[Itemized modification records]
════

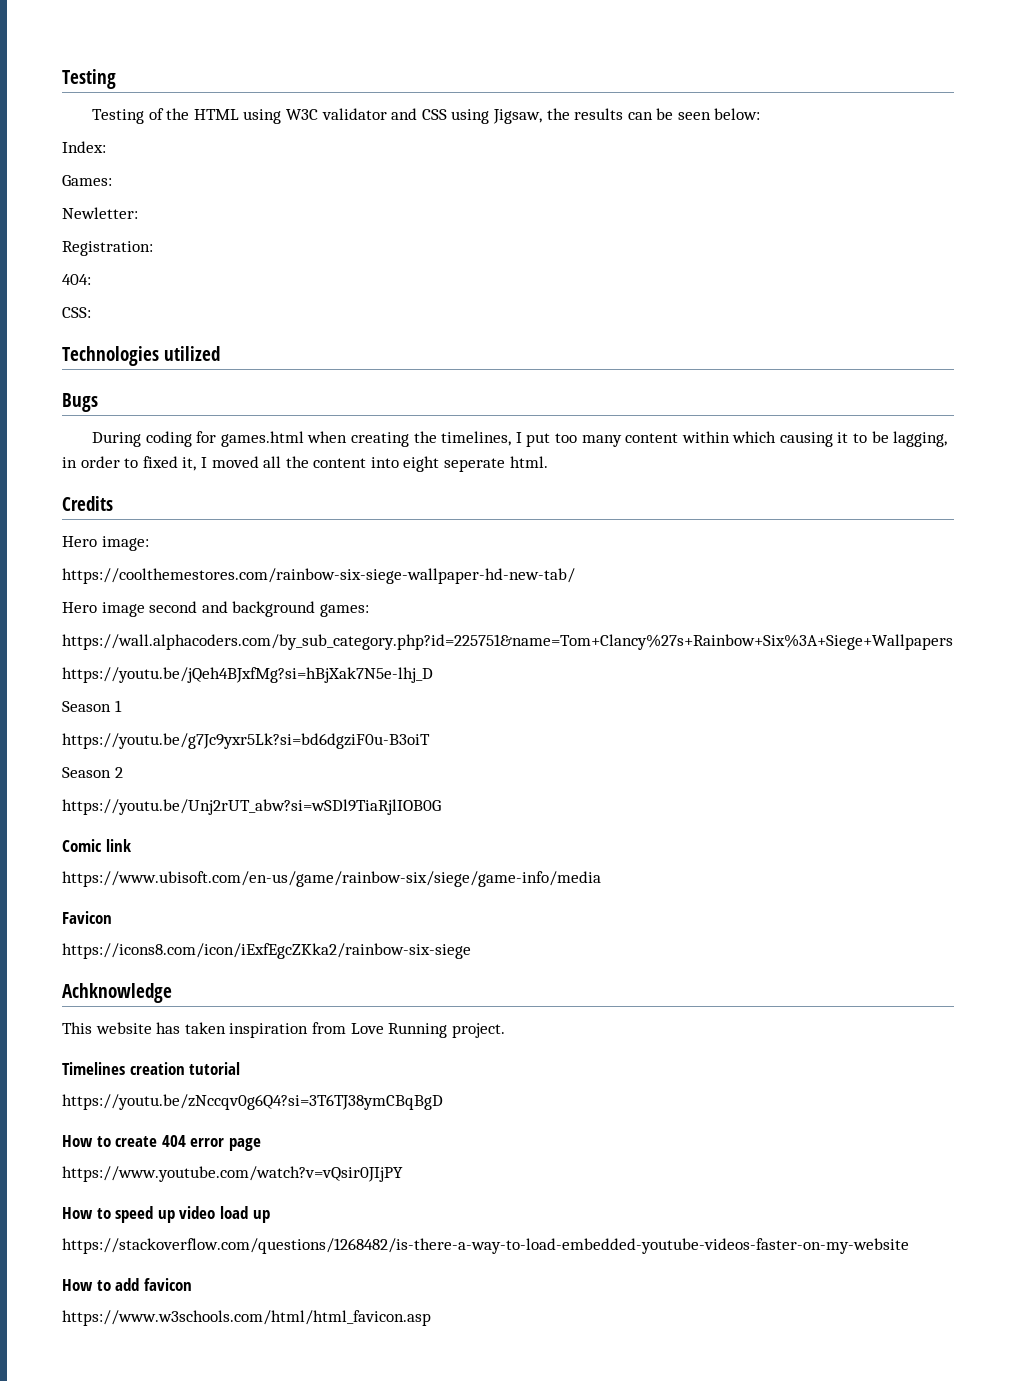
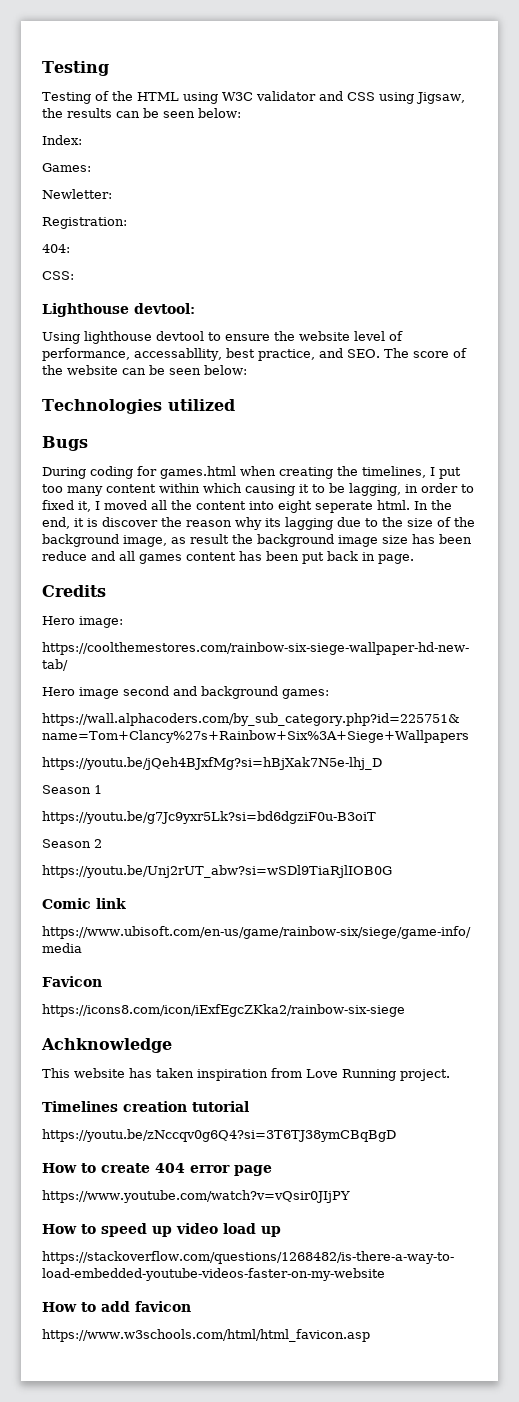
+ Lighthouse devtool:
+ Using lighthouse devtool to ensure the website level of performance, accessabllity, best practice, and SEO. The score of the website can be seen below:
+ In the end, it is discover the reason why its lagging due to the size of the background image, as result the background image size has been reduce and all games content has been put back in page.

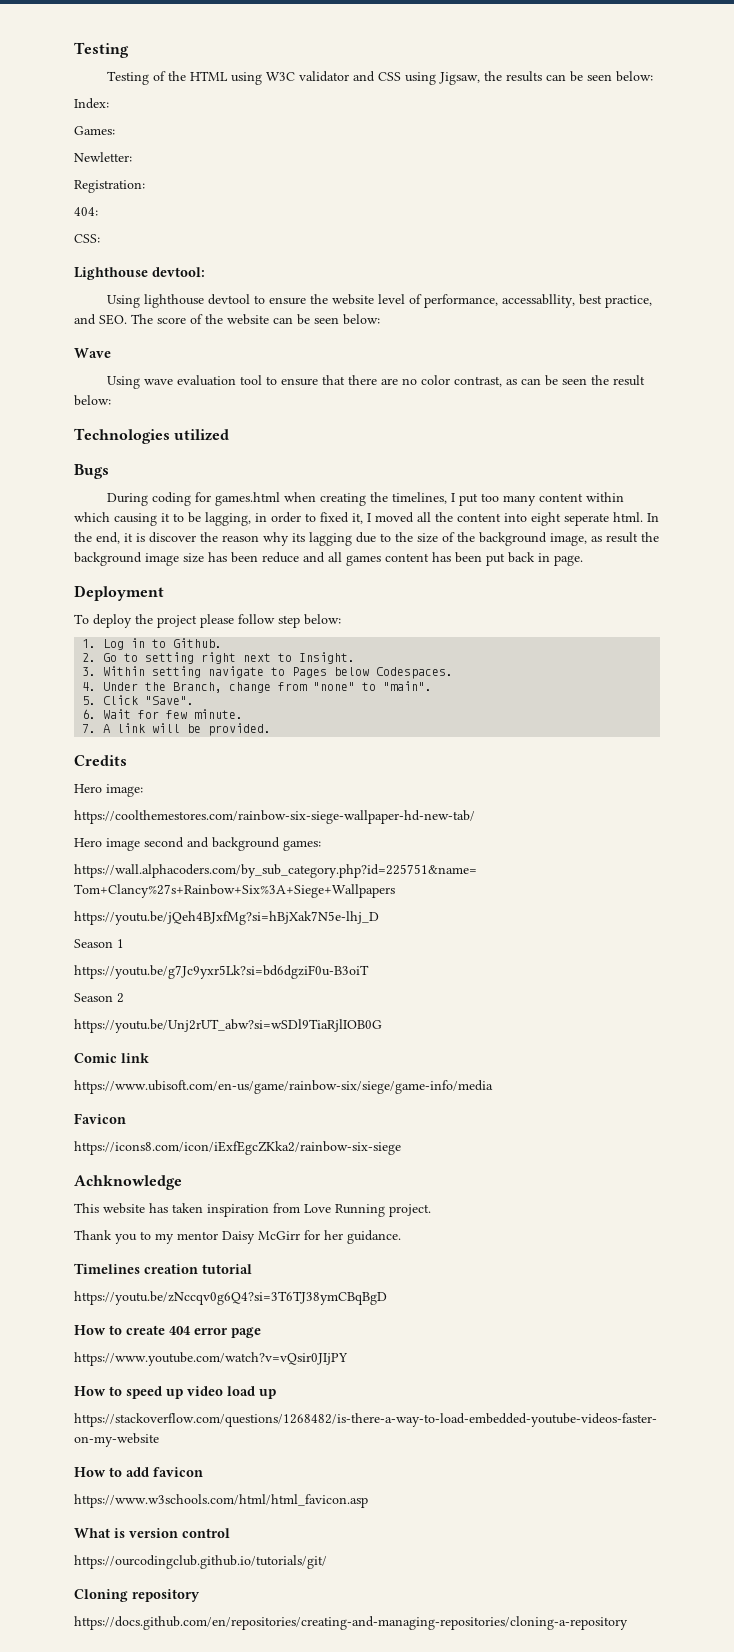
+ Wave
+ Using wave evaluation tool to ensure that there are no color contrast, as can be seen the result below:
+ Deployment
+ To deploy the project please follow step below:
+ 1. Log in to Github.
+ 2. Go to setting right next to Insight.
+ 3. Within setting navigate to Pages below Codespaces.
+ 4. Under the Branch, change from "none" to "main".
+ 5. Click "Save".
+ 6. Wait for few minute.
+ 7. A link will be provided.
+ Thank you to my mentor Daisy McGirr for her guidance.
+ What is version control
+ https://ourcodingclub.github.io/tutorials/git/
+ Cloning repository
+ https://docs.github.com/en/repositories/creating-and-managing-repositories/cloning-a-repository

════

Here the records must be restated exactly, minus any images.

+ Lighthouse devtool:
+ Using lighthouse devtool to ensure the website level of performance, accessabllity, best practice, and SEO. The score of the website can be seen below:
+ In the end, it is discover the reason why its lagging due to the size of the background image, as result the background image size has been reduce and all games content has been put back in page.

+ Wave
+ Using wave evaluation tool to ensure that there are no color contrast, as can be seen the result below:
+ Deployment
+ To deploy the project please follow step below:
+ 1. Log in to Github.
+ 2. Go to setting right next to Insight.
+ 3. Within setting navigate to Pages below Codespaces.
+ 4. Under the Branch, change from "none" to "main".
+ 5. Click "Save".
+ 6. Wait for few minute.
+ 7. A link will be provided.
+ Thank you to my mentor Daisy McGirr for her guidance.
+ What is version control
+ https://ourcodingclub.github.io/tutorials/git/
+ Cloning repository
+ https://docs.github.com/en/repositories/creating-and-managing-repositories/cloning-a-repository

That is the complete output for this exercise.